= Adolph S. Moses =

German-American rabbi

Adolph S. Moses (May 3, 1840 – January 7, 1902) was a German-American rabbi who mainly ministered in Mobile, Alabama, and Louisville, Kentucky.

== Life ==
Moses was born on May 3, 1840, in Kleczew, Poland, near the Prussian border. He was the son of Rabbi Israel Baruch Moses and Eve Graditz, and his maternal grandfather was Rabbi Joseph Graditz.

Moses received his early training and Talmud education from his father. When his family moved to Santomischel, Posen, Prussia, he continued studying in a yeshiva for three years and only rejoined the family afterwards. He then received a secular and religious education at Schrimm and Militsch in Silesia, after which he studied at the University of Breslau and the Jewish Theological Seminary of Breslau. In 1859, during the Second Italian War of Independence, he went south to Sardinia and enlisted in Garibaldi's army. He served there for a year, after which he returned to Breslau. In 1863, during the January Uprising, he went to fight with the Poles and was made an officer. He and his company were captured and imprisoned by the Russians, although he was freed with the help of the Prussian Consul and returned to Breslau. He resumed his studies in Frankfurt with his friend and mentor Abraham Geiger, and he attended the University of Vienna for two years. He then worked at an academy in Seegnitz, Bavaria from 1868 to 1870.

In September 1870, Moses immigrated to America and served as rabbi of Kahl Montgomery in Montgomery, Alabama. In June 1872, he became rabbi of Congregation Sha'arai Shomayim in Mobile. In September 1881, he became rabbi of Adath Israel Temple in Louisville, Kentucky. He served there until his death. Interested in educating the blind, he served as commissioner of the Kentucky institutions for the blind for many years. A frequent contributor to the Jewish press, he served as editor of the weekly Zeitgeist with his brother Isaac S. Moses and Emil G. Hirsch. He also wrote "Nadab and Abihu" in 1890 and "The Religion of Moses" in 1894. He also wrote the novel "Luser the Watchmaker: An Episode of the Polish Revolution" in 1883 based on his experiences during the January Uprising.
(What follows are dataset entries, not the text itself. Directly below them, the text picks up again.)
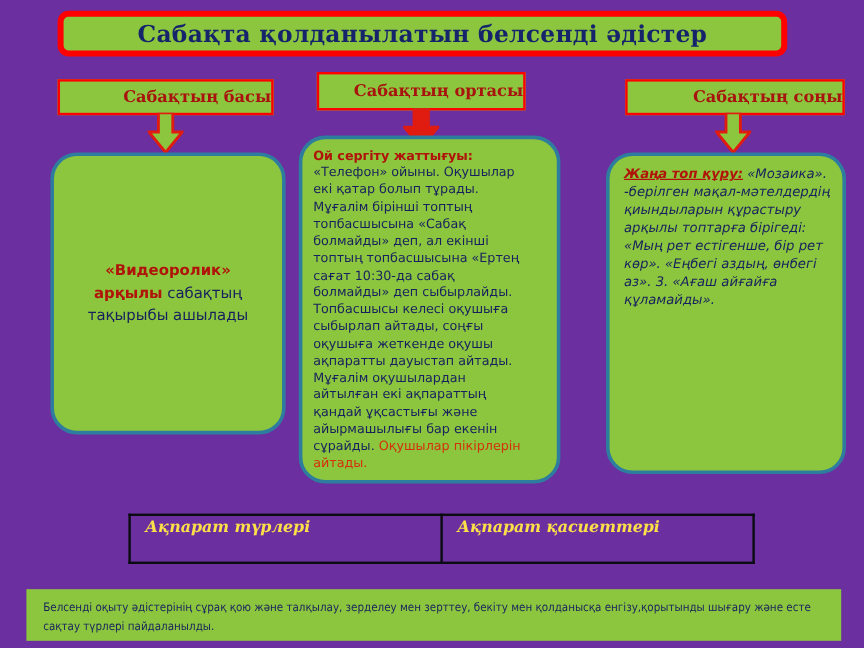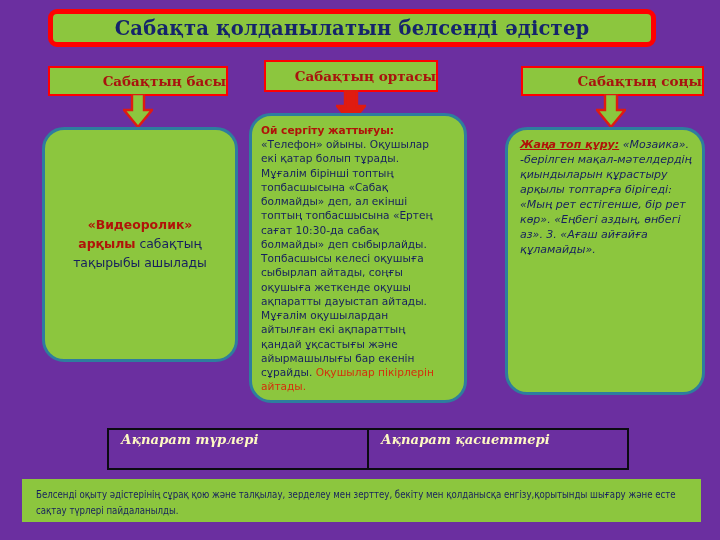--- a/index.html
+++ b/index.html
@@ -137,35 +137,35 @@
     left: 107px;
     top: 428px;
     width: 522px;
     height: 42px;
     border-collapse: collapse;
     table-layout: fixed;
   }
   .info-table td {
     border: 2px solid #0B0B12;
     background: transparent;
-    color: #fef9c3;
+    color: #fde047;
     font-family: "DejaVu Serif", serif;
     font-style: italic;
     font-weight: bold;
     font-size: 13.2px;
     padding: 2px 0 0 12px;
     vertical-align: top;
     white-space: nowrap;
   }
 
   
   .footer-box {
     position: absolute;
     left: 22px;
-    top: 479px;
+    top: 491px;
     width: 679px;
     height: 43px;
     background: #8CC63E;
     box-sizing: border-box;
     padding: 8px 10px 0 14px;
   }
   .footer-text {
     font-size: 9.6px;
     line-height: 1.62;
     color: #17205E;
Moses began giving sermons in English shortly after he came to America, even though at the time German was prevalent in American synagogues. He leaned towards radical Reform Judaism and opposed the ritual and nationalistic aspects of "psychological Judaism," preferring to focus on Judaism as a world monotheistic doctrine of truth and morality. In 1885, he was the first to advocate acceptance of the Pittsburgh Platform. In 1890, he joined a group of rabbis in rejecting the halakhic requirement to circumcise male converts, although he also rejected conversions for people who only wanted to marry Jews. In 1892, he moved the Temple's main weekly service to Sunday. In 1893, he graduated from the University of Louisville School of Medicine. He was opposed to the early Zionist movement.
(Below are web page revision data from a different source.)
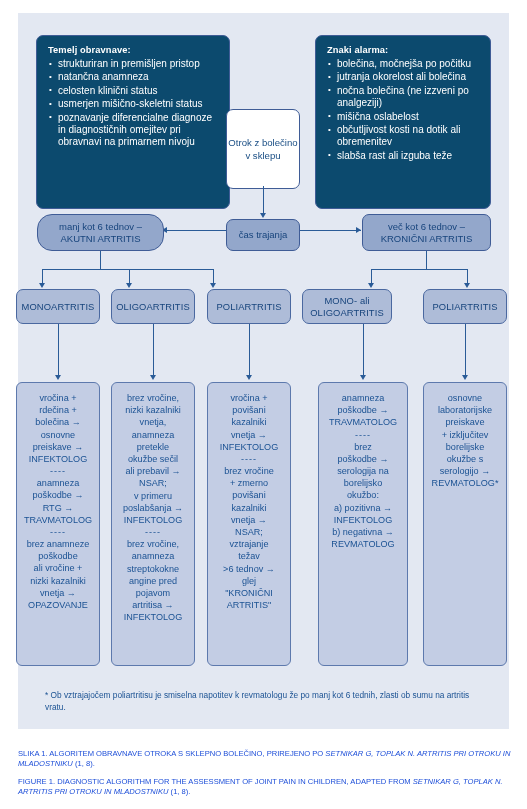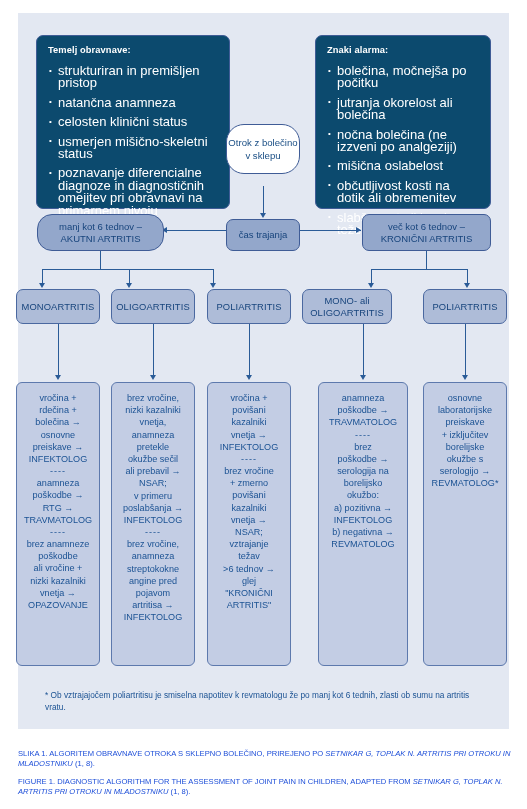--- a/index.html
+++ b/index.html
@@ -46,26 +46,25 @@
     font-size: 9.3px;
     margin-bottom: 3px;
     letter-spacing: .1px;
   }
   .dark-box ul {
     margin: 0;
     padding: 0;
     list-style: none;
   }
   .dark-box li {
-    font-size: 13px;
+    font-size: 10px;
     line-height: 12.4px;
     padding-left: 10px;
     position: relative;
     margin-bottom: 1px;
-    margin-top: 7px;
   }
   .dark-box li:before {
     content: "\2022";
     position: absolute;
     left: 1px;
     top: -0.5px;
     font-size: 8px;
   }
 
   .white-box {
@@ -198,21 +197,21 @@
     <ul>
       <li>bolečina, močnejša po počitku</li>
       <li>jutranja okorelost ali bolečina</li>
       <li>nočna bolečina (ne izzveni po analgeziji)</li>
       <li>mišična oslabelost</li>
       <li>občutljivost kosti na dotik ali obremenitev</li>
       <li>slabša rast ali izguba teže</li>
     </ul>
   </div>
 
-  <div class="box white-box" style="left:208px; top:111px; width:74px; height:50px;border-radius:18px;">
+  <div class="box white-box" style="left:208px; top:96px; width:74px; height:80px;">
     <span>Otrok z bolečino v sklepu</span>
   </div>
 
   <div class="vline" style="left:245px; top:173px; height:29px;"></div>
   <div class="arrow-down" style="left:241.5px; top:200px;"></div>
 
   <div class="box mid-box" style="left:208px; top:206px; width:74px; height:32px;">
     <span>čas trajanja</span>
   </div>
Moses was a member of B'nai B'rith, Kesher, and the Free Sons of Israel. In 1874, he married Emma Isaacs of New York City. They had ten children, including Alfred Geiger (rabbi of his father's former congregation Sha'arai Shomayim in Mobile, Alabama), J. Garfield (a lawyer in New York City), Elsie (an assistant professor in the Louisville girl's high school), Beatrice (a staff member of the Louisville Courier Journal), Mrs. L. Neumeyer of Mount Sterling, Fred B., and Octavia.

Moses died from a long illness on January 7, 1902. A thousand people attended his funeral at Temple Adas Israel, including ministers of various denominations, lawyers, and businessmen. The honorary pallbearers included Bishop Thomas Underwood Dudley, Rev. Dr. William Heth Whitsitt, ex-Governor William O'Connell Bradley, and Judge Horatio Washington Bruce. Rabbi Hyman G. Enelow delivered the eulogy, Rabbi Ignatius Muller gave the opening prayer, and Rabbi David Philipson said the closing prayer. He was buried in Adas Israel Cemetery.